Provided information START
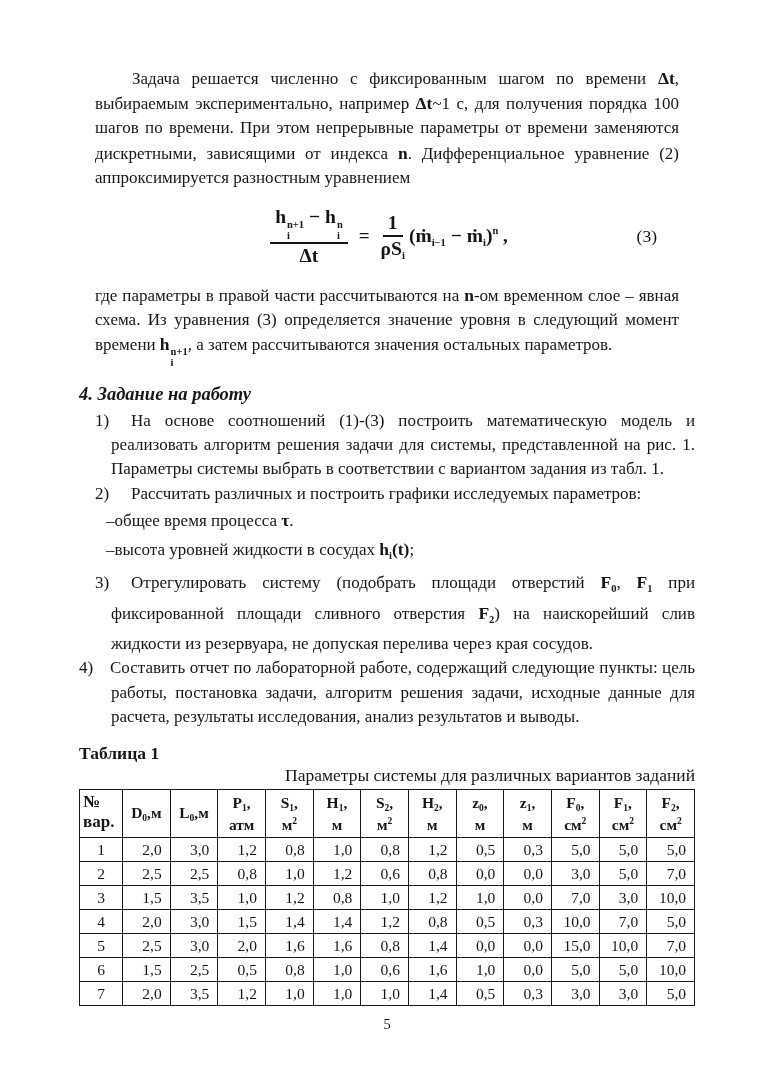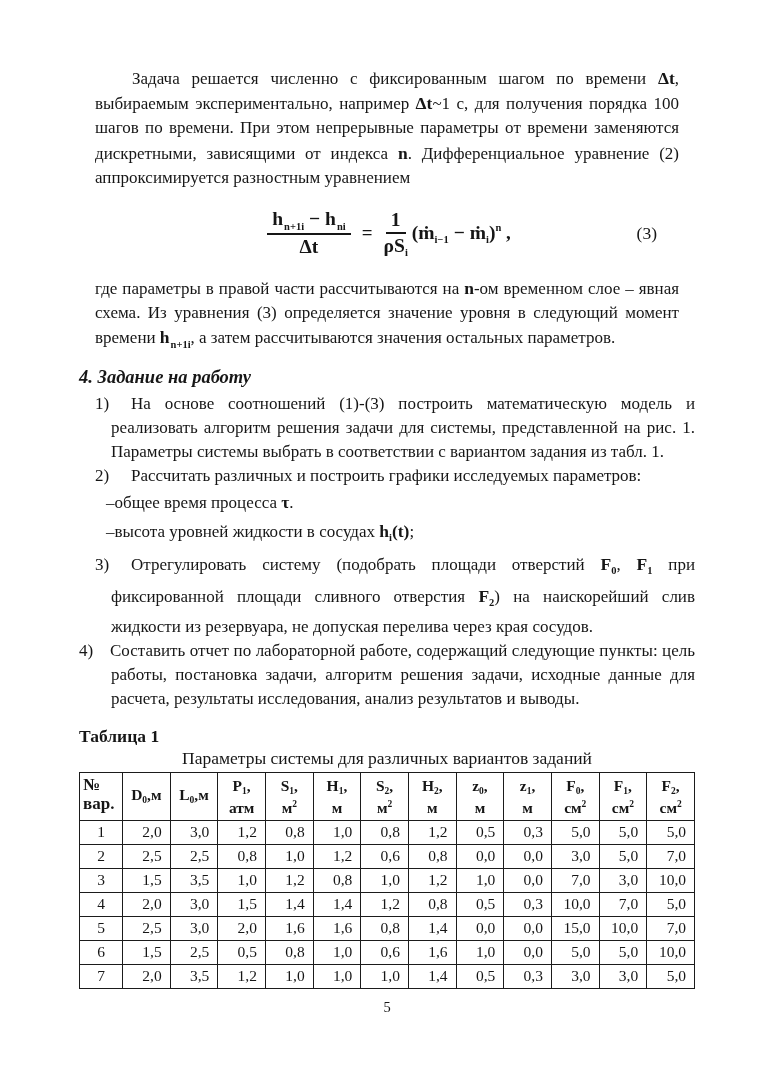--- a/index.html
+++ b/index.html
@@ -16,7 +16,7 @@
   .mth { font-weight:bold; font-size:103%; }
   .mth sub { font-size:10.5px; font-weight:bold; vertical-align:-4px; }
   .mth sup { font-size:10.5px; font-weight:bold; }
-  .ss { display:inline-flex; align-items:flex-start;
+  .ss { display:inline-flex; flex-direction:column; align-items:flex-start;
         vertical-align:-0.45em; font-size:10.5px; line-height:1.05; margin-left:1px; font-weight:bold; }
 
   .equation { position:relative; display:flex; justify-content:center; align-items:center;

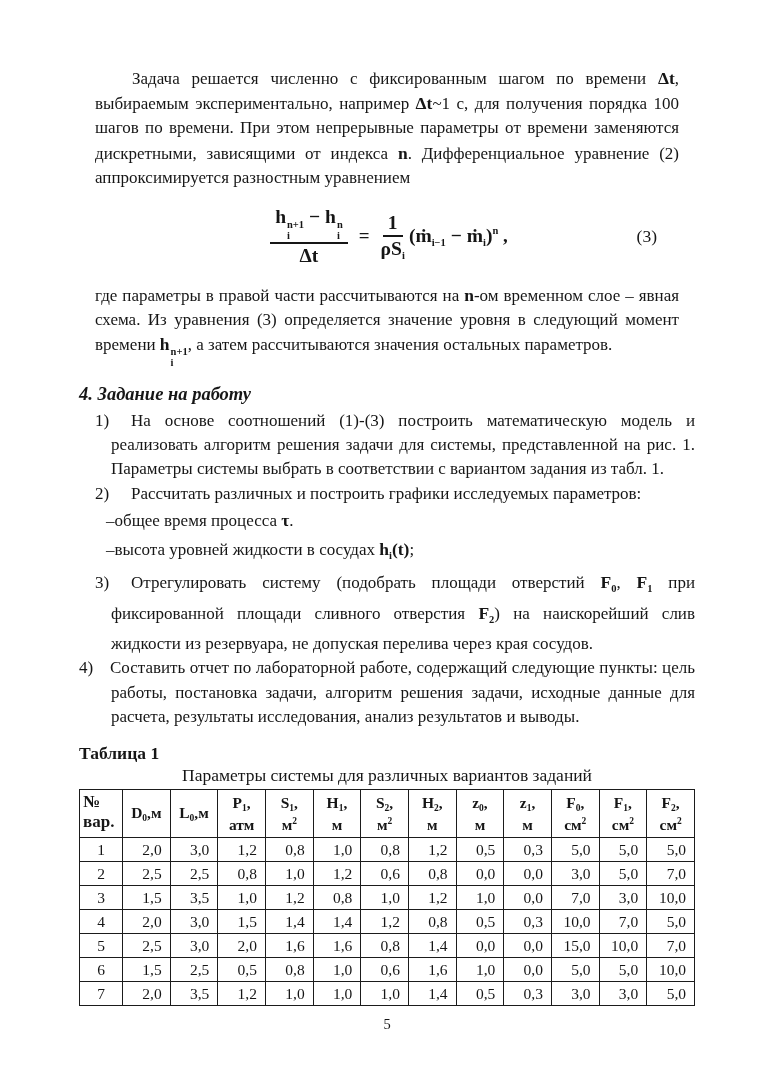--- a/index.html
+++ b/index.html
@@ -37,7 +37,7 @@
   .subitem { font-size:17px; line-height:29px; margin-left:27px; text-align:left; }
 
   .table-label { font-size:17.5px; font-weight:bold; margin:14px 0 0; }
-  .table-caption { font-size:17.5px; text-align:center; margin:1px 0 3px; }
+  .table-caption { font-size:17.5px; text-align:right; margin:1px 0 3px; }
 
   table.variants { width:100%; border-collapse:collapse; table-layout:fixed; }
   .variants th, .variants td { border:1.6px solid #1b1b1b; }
Provided information END
◆ Problem description
Using the data above, output the line that has "-16,7 +16,7 @@", the line that has "font-size:17.5px; font-weight:bold; margin:14px", and whatever lines fall between, each exactly as it stands and without pictures.

◆ Result
@@ -16,7 +16,7 @@
   .mth { font-weight:bold; font-size:103%; }
   .mth sub { font-size:10.5px; font-weight:bold; vertical-align:-4px; }
   .mth sup { font-size:10.5px; font-weight:bold; }
-  .ss { display:inline-flex; align-items:flex-start;
+  .ss { display:inline-flex; flex-direction:column; align-items:flex-start;
         vertical-align:-0.45em; font-size:10.5px; line-height:1.05; margin-left:1px; font-weight:bold; }
 
   .equation { position:relative; display:flex; justify-content:center; align-items:center;

--- a/index.html
+++ b/index.html
@@ -37,7 +37,7 @@
   .subitem { font-size:17px; line-height:29px; margin-left:27px; text-align:left; }
 
   .table-label { font-size:17.5px; font-weight:bold; margin:14px 0 0; }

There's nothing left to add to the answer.